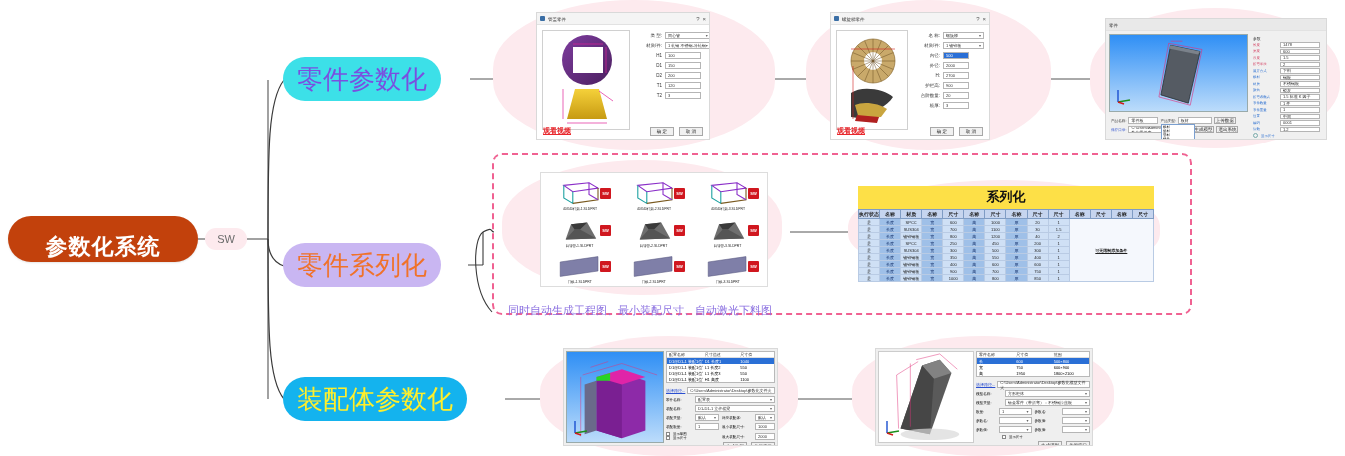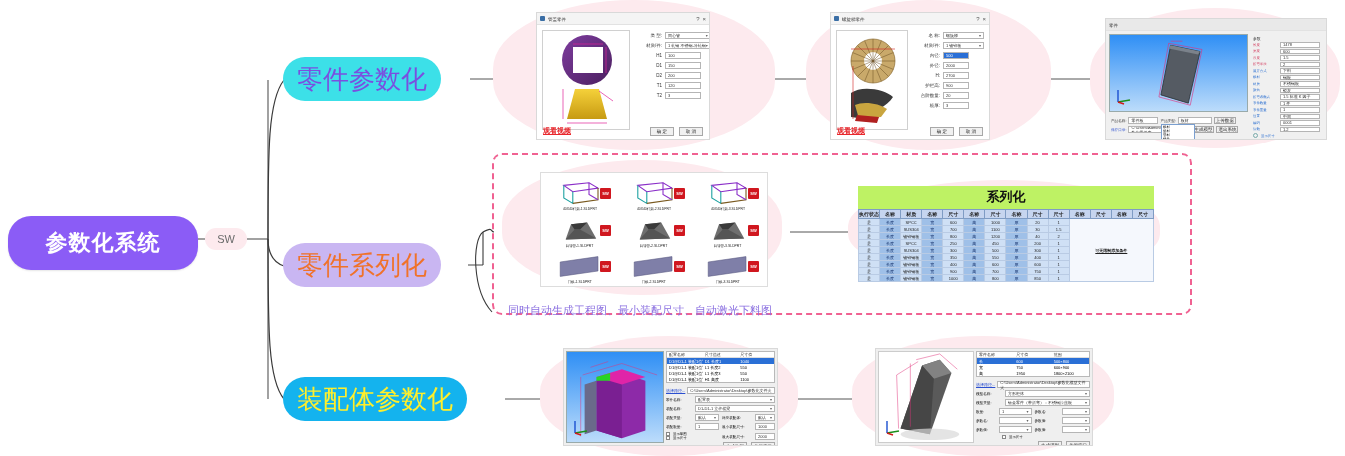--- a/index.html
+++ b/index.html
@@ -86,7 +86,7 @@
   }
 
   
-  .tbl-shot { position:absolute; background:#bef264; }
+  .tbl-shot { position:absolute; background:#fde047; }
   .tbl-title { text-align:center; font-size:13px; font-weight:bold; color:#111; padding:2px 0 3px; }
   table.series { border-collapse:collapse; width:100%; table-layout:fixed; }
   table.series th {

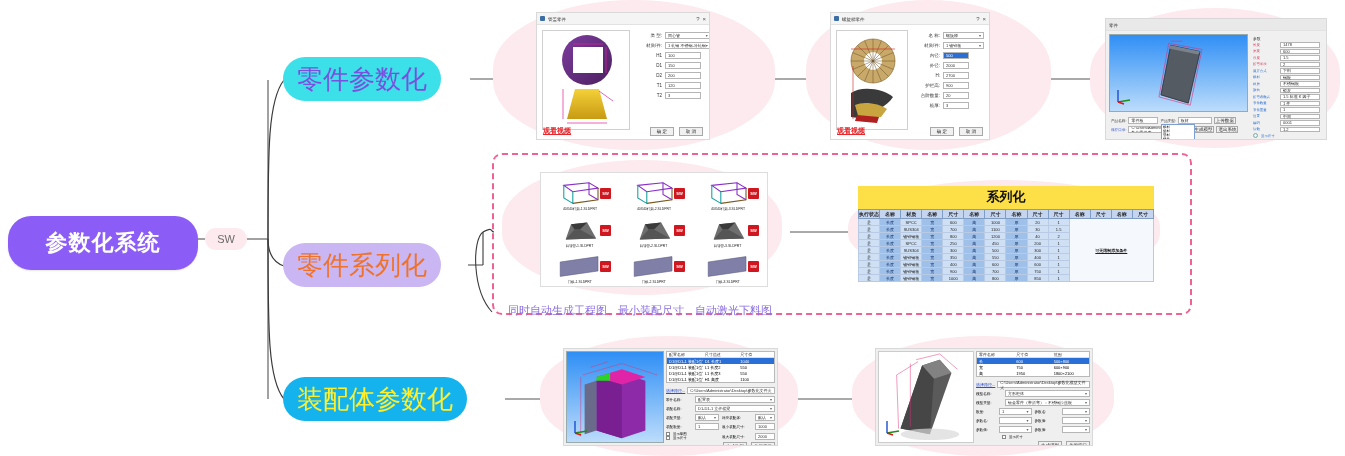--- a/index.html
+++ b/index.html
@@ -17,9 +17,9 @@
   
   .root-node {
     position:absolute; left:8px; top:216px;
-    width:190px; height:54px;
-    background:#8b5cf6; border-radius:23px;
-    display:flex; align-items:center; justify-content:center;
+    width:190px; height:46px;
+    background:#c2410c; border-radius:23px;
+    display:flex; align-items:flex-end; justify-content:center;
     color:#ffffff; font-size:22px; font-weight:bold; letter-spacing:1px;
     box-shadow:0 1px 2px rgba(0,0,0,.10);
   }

__________

Assignment:
Write out the data above precisely. Pictures stay out.

Finished task:
--- a/index.html
+++ b/index.html
@@ -86,7 +86,7 @@
   }
 
   
-  .tbl-shot { position:absolute; background:#bef264; }
+  .tbl-shot { position:absolute; background:#fde047; }
   .tbl-title { text-align:center; font-size:13px; font-weight:bold; color:#111; padding:2px 0 3px; }
   table.series { border-collapse:collapse; width:100%; table-layout:fixed; }
   table.series th {

--- a/index.html
+++ b/index.html
@@ -17,9 +17,9 @@
   
   .root-node {
     position:absolute; left:8px; top:216px;
-    width:190px; height:54px;
-    background:#8b5cf6; border-radius:23px;
-    display:flex; align-items:center; justify-content:center;
+    width:190px; height:46px;
+    background:#c2410c; border-radius:23px;
+    display:flex; align-items:flex-end; justify-content:center;
     color:#ffffff; font-size:22px; font-weight:bold; letter-spacing:1px;
     box-shadow:0 1px 2px rgba(0,0,0,.10);
   }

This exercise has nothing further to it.